Signs of neglect or abandonment could be looking disheveled or having an odor, lacking medical equipment (glasses or hearing aids), unsafe living conditions, or frequent falls or wandering incidents. 

How to help if you suspect elder abuse

If you suspect elder abuse or notice signs of abuse, acting quickly is essential. Abuse can have permanent emotional and physical impacts on its victim. Here are important options to help your older adult loved one regain safety.

• Check in privately. To start, check in with your loved one in a private setting. Ask how they are doing and express your concerns. Keep in mind that many victims of abuse find it difficult to talk about their experience, meaning your loved one may not immediately acknowledge the mistreatment.
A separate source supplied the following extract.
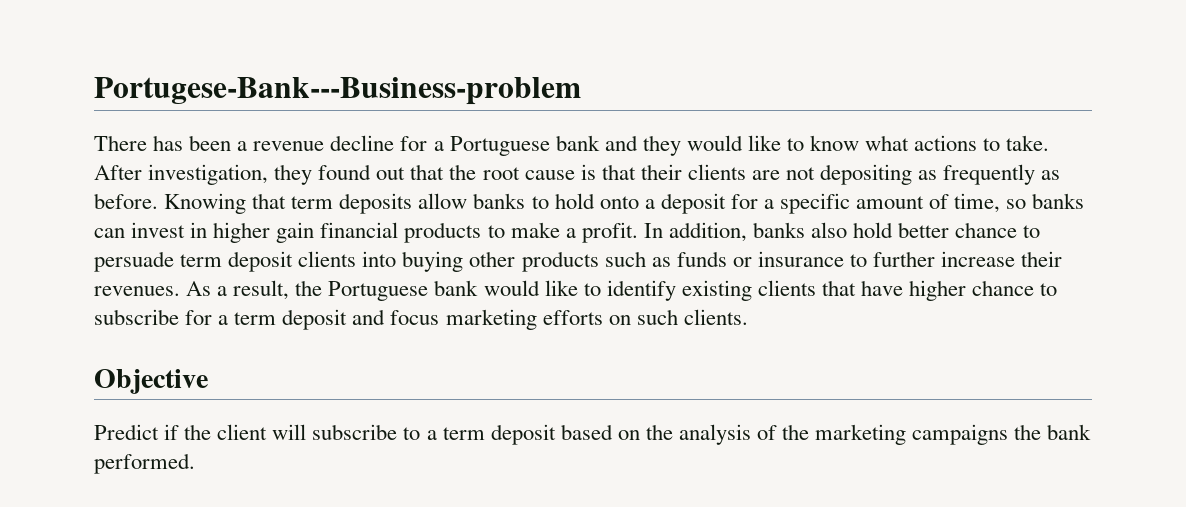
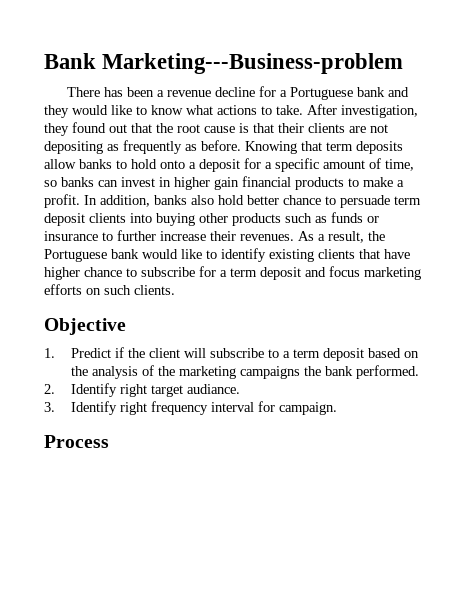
[94,77,581,105] Portugese-Bank---Business-problem -> [44,53,404,74] Bank Marketing---Business-problem
(208, 381) none -> [44,348,55,358] 1.
(195, 463) none -> [44,383,241,397] [44,401,338,415] [44,435,109,448] // 2. Identify right target audiance. // 3. Identify right frequency interval for campaign. // Process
• Talk to a mandated reporter. If you’re unsure about a potentially abusive situation, you can also speak with a trusted health care provider. Health care providers are mandated reporters, meaning that if they suspect abuse, they must file a report.

• Report abuse to adult protective services. If your loved one lives at home, report your concern to the local adult protective service agency or police. The National Center on Elder Abuse has a state-by-state directory of the appropriate group to call. Reports can be made anonymously. If you feel that your loved one is in immediate danger, calling 911 is always an option. When filing your report, stick to the facts of what you have observed or known, despite the emotions you may be feeling. 

• Call a long-term care ombudsman. Each state has a long-term care ombudsman program. Ombudsmen are advocates for older adults who live in senior living settings. If you suspect abuse at an assisted living facility, nursing home, or medical facility, your state’s ombudsman program helps with the intake and investigation of reports of abuse.

• Connect with an elder law attorney. An attorney specializing in elder law can help you understand laws about the situation. They can also guide you on recourse for financial abuse cases.

It can be difficult to address suspected abuse, especially from another family member. Remember that the priority is helping your loved one live safely and with the respect they deserve. It’s important to advocate for your loved one who may be vulnerable and unable to advocate for themselves. In some cases, especially those of neglect, additional support may be provided to the elder and the caregiver.